Angular Architecture and Building Blocks
The core concepts and building blocks of Angular, are:
Components
Dependency injection, and
Modules.
Components
In Angular 1, we were using directives, controllers, and scopes to build an application. Now, in Angular 2, all those concepts are combined into Components. The Components are important building blocks. Each component has the following properties.
A component is self-describing: We define a template either writing the HTML or through templateUrl that points to a HTML file. The templates are defined within the @Component annotation. It describes how the component is going to be rendered on the web page.
A component has precise inputs and outputs: In component, we can define the inputs as well as output through annotations @Input and @Output respectively.
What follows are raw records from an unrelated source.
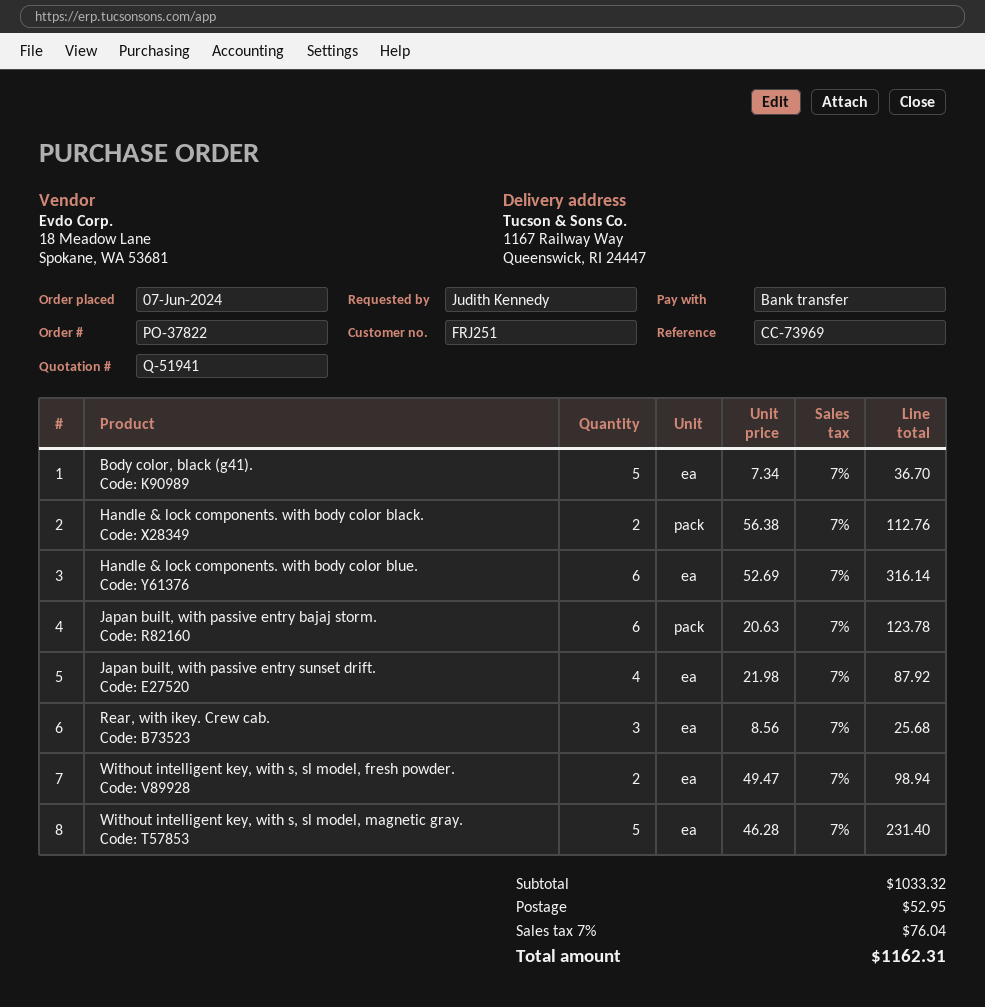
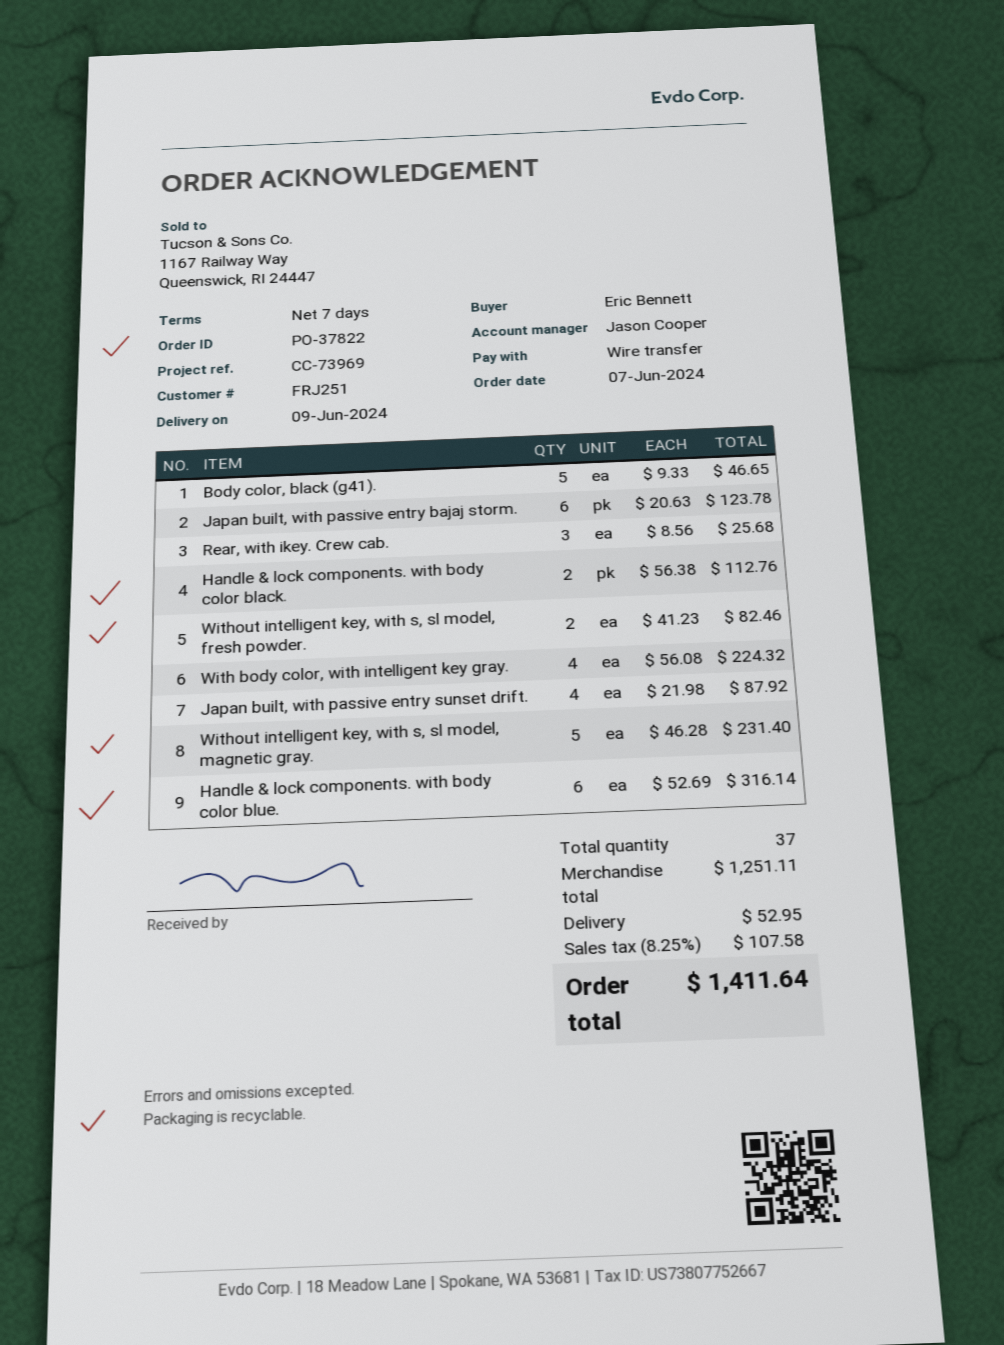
ordered by: Judith Kennedy -> Eric Bennett
Body color, black (g41).: 5 x 7.34 = 36.70 -> 5 x 9.33 = 46.65
Without intelligent key, with s, sl model, fresh powder.: 2 x 49.47 = 98.94 -> 2 x 41.23 = 82.46
With body color, with intelligent key gray.: none -> 4 x 56.08 = 224.32
subtotal: 1033.32 -> 1251.11
tax: 7% = 76.04 -> 8.25% = 107.58
total: 1162.31 -> 1411.64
The lifecycle of a component is well defined: In Angular2, the component has Input and Output. When there is a change in the input properties, the component will be notified and hence the output will also vary.
Dependency Injection
What could be the idea behind dependency injection? Here is the answer. We have a component and a service. Now a component depends on this service, in such a case we do not to create the service ourselves. Instead, we may request such a service in the constructor which can be provided by the Angular 2 framework. Therefore, now we depend on the interface for service and not on the concrete type. This helps in writing a decoupled code which ultimately increases the testability and readability, reduces the code maintenance cost and makes it easy to understand and make changes in the code, etc. The Angular 2 framework has a dependency injection module, though this module is useful when the application grows bigger in scope.
Modules
Angular defines the NgModule, which differs from and complements the JavaScript (ES2015) module. An NgModule declares a compilation context for a set of components that is dedicated to an application domain, a workflow, or a closely related set of capabilities. An NgModule can associate its components with related code, such as services, to form functional units.
Every Angular app has a root module, conventionally named AppModule, which provides the bootstrap mechanism that launches the application. An app typically contains many functional modules.
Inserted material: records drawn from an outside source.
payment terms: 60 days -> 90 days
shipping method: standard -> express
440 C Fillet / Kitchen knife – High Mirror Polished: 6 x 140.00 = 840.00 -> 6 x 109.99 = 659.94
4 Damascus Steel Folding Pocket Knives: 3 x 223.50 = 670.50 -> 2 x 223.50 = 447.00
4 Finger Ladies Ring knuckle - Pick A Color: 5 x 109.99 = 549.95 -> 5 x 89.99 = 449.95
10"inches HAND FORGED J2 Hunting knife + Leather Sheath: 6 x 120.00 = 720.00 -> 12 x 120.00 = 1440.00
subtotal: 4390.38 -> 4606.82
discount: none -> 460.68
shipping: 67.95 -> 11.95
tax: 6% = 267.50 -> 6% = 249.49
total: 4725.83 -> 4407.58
Like JavaScript modules, NgModules can import functionality from other NgModules, and allow their own functionality to be exported and used by other NgModules. For example, to use the router service in your app, you import the Router NgModule.
Organizing your code into distinct functional modules helps in managing development of complex applications, and in designing for reusability. In addition, this technique lets you take advantage of lazy-loading—that is, loading modules on demand—in order to minimize the amount of code that needs to be loaded at startup.